» **WHAT IS NEEDED**: From the entries below, reproduce exactly the lines from the one with "width: 73px ->" through the one with "padding-bottom: 20px ->", both included, without images.

» **INPUT MATERIAL**:
-=-=-=-=-
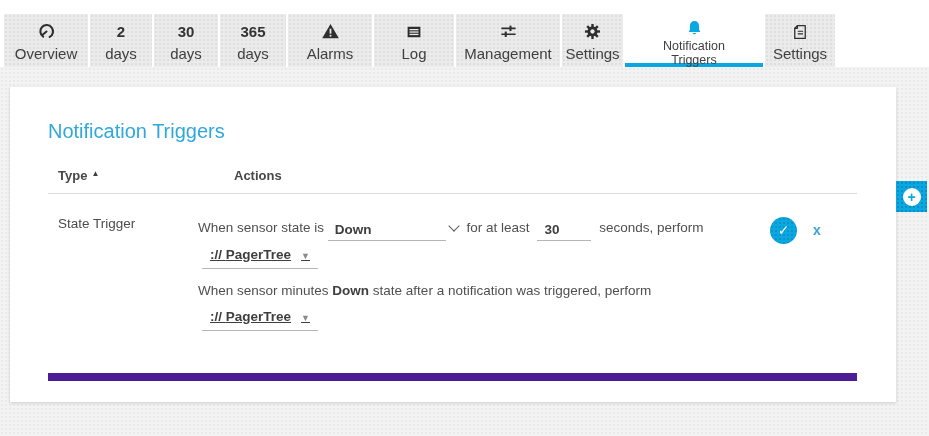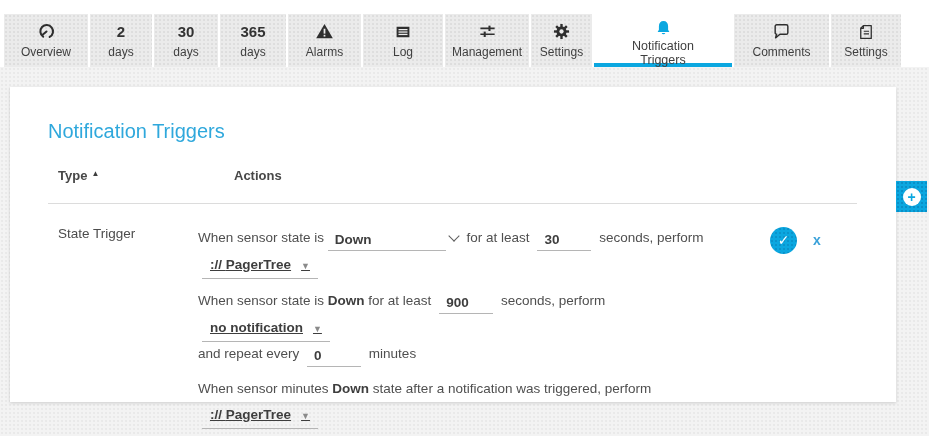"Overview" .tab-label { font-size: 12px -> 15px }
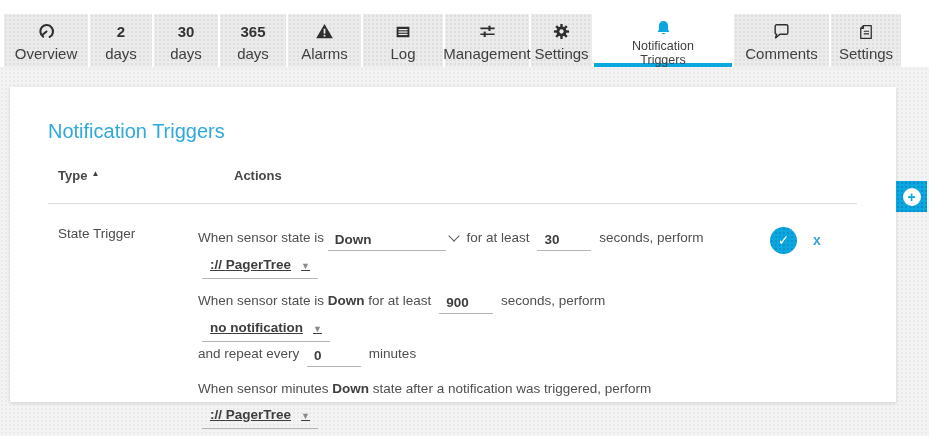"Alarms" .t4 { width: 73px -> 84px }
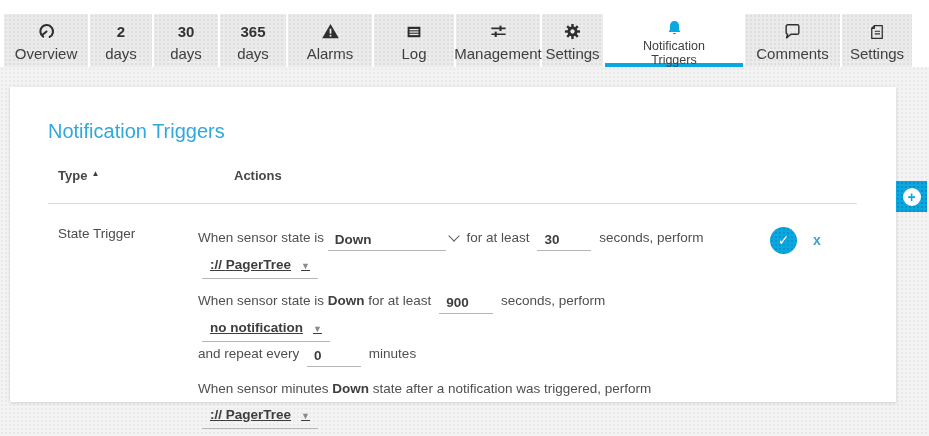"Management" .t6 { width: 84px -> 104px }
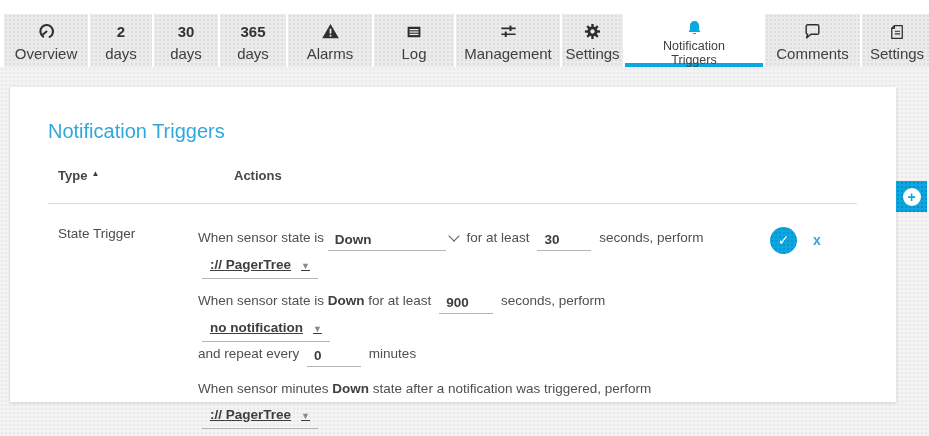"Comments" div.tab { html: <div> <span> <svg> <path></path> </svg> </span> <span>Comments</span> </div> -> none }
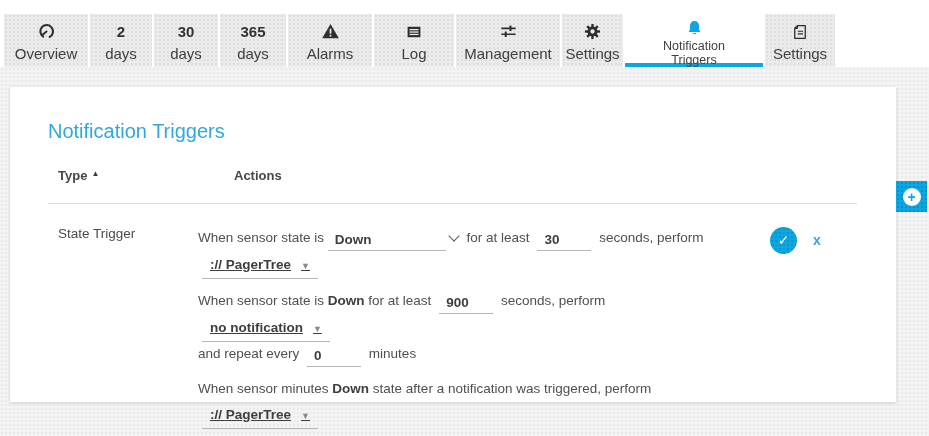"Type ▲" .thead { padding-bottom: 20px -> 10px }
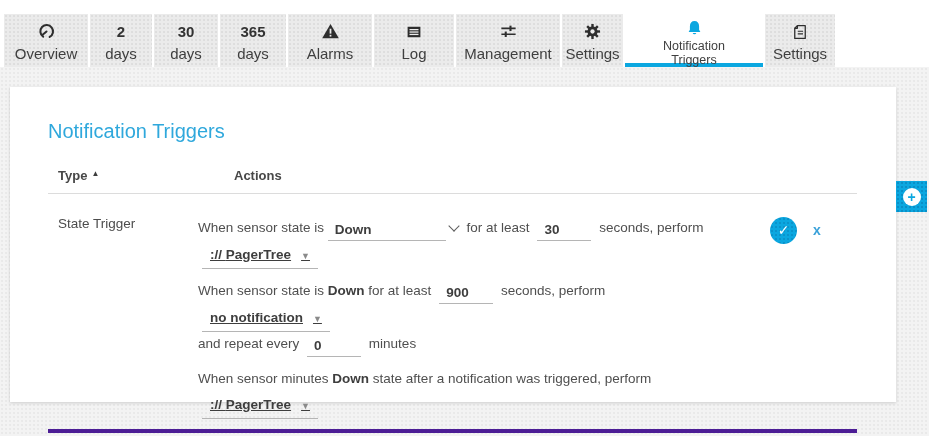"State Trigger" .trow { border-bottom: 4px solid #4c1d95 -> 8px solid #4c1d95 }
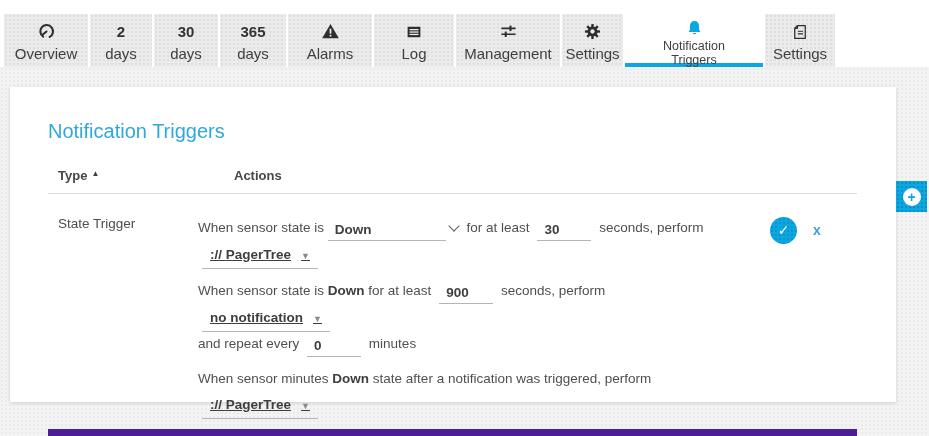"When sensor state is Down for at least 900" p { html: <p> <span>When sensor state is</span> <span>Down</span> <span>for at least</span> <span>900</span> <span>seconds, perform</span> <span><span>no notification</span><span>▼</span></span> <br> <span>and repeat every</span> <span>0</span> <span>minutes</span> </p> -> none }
-=-=-=-=-
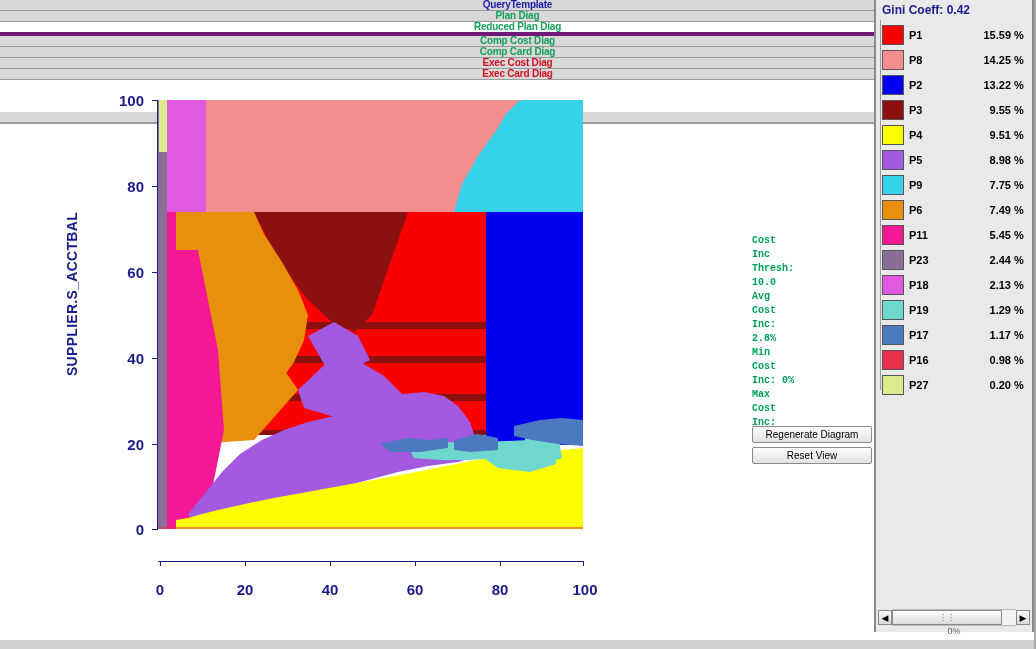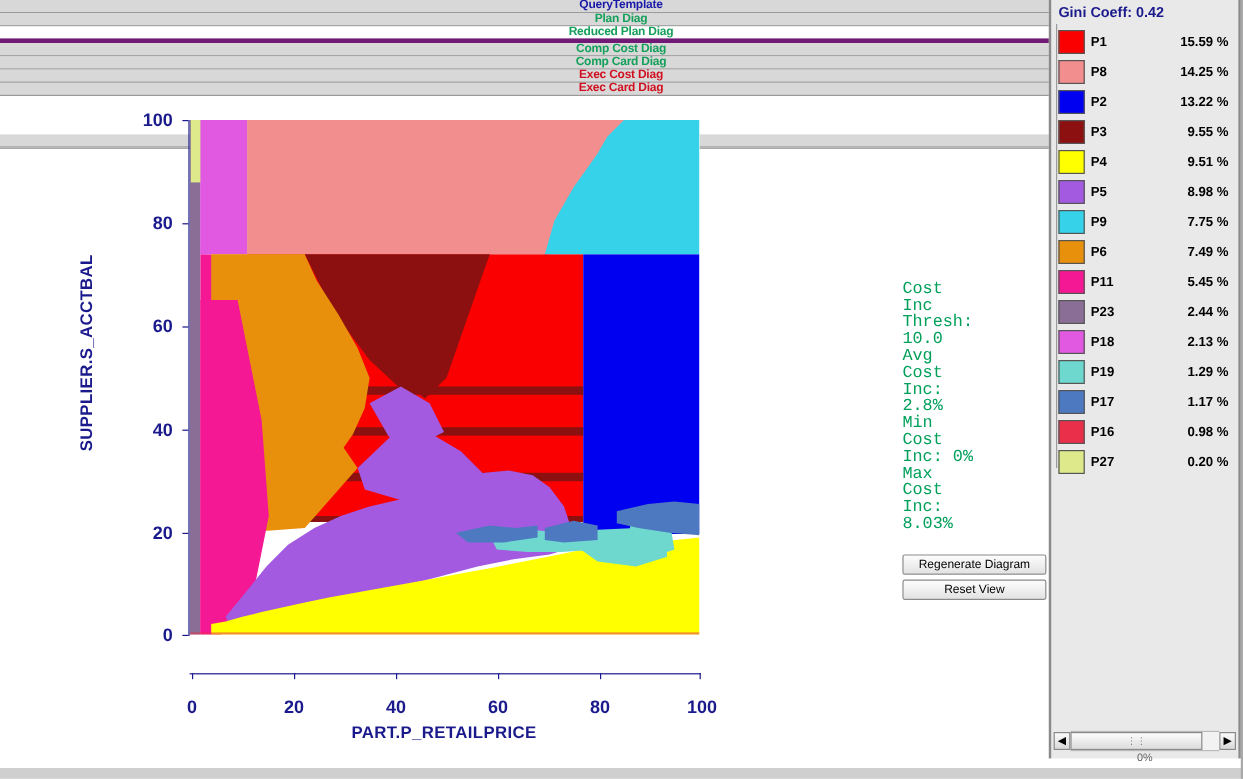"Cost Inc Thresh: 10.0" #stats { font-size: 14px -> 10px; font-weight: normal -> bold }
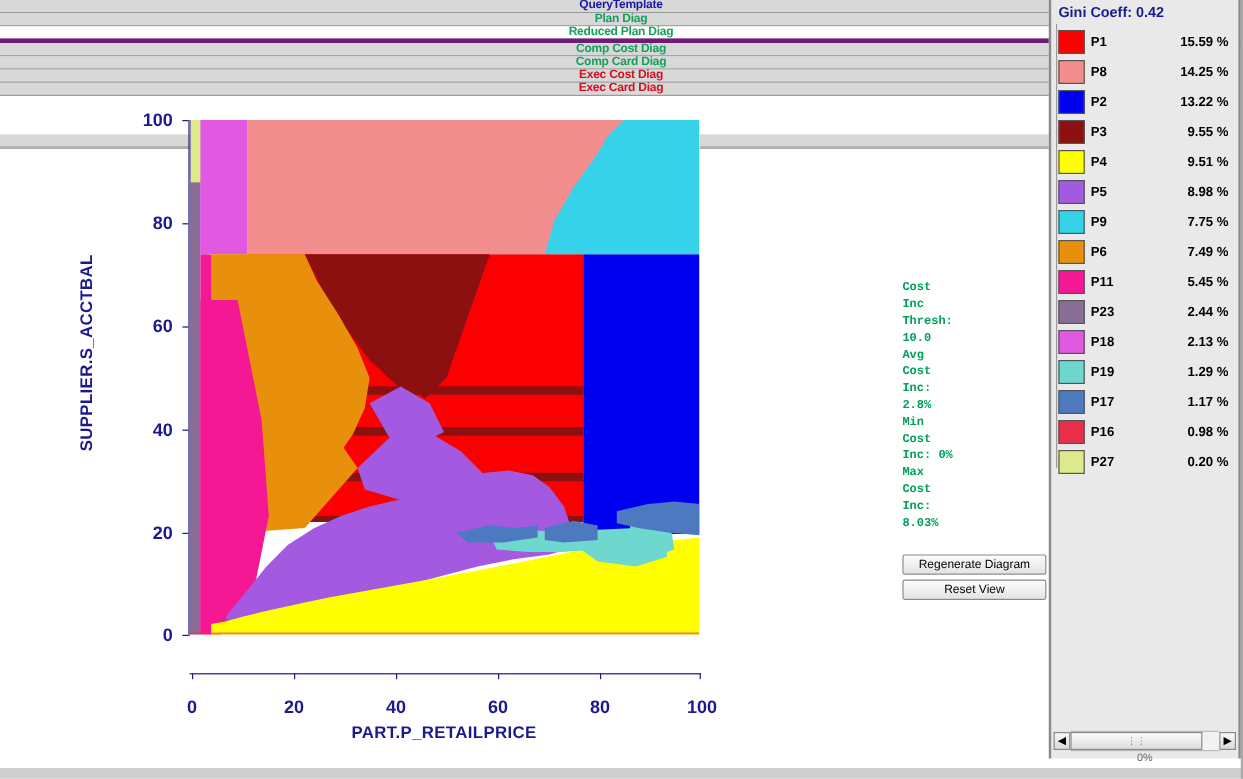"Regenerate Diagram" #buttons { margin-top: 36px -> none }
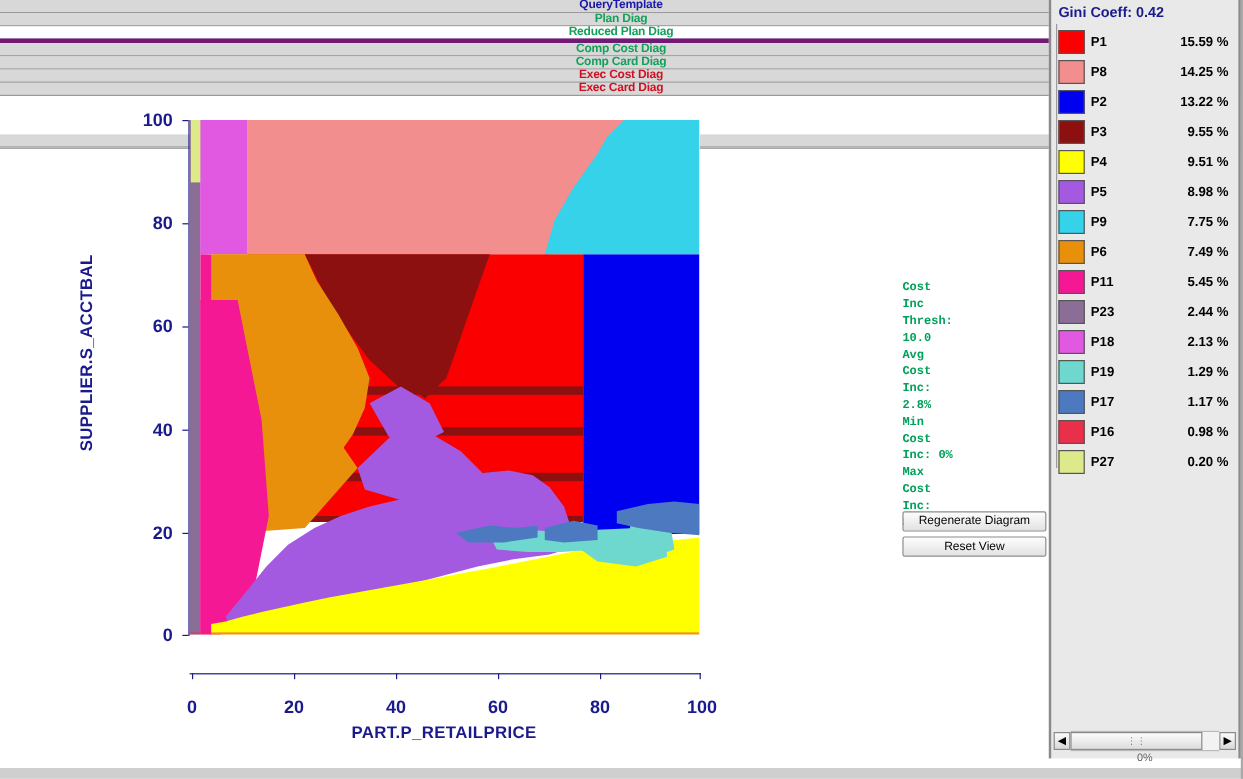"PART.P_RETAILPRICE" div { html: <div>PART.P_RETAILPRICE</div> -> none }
-=-=-=-=-
» **RESULT FOR THIS TASK**:
"Alarms" .t4 { width: 73px -> 84px }
"Management" .t6 { width: 84px -> 104px }
"Comments" div.tab { html: <div> <span> <svg> <path></path> </svg> </span> <span>Comments</span> </div> -> none }
"Type ▲" .thead { padding-bottom: 20px -> 10px }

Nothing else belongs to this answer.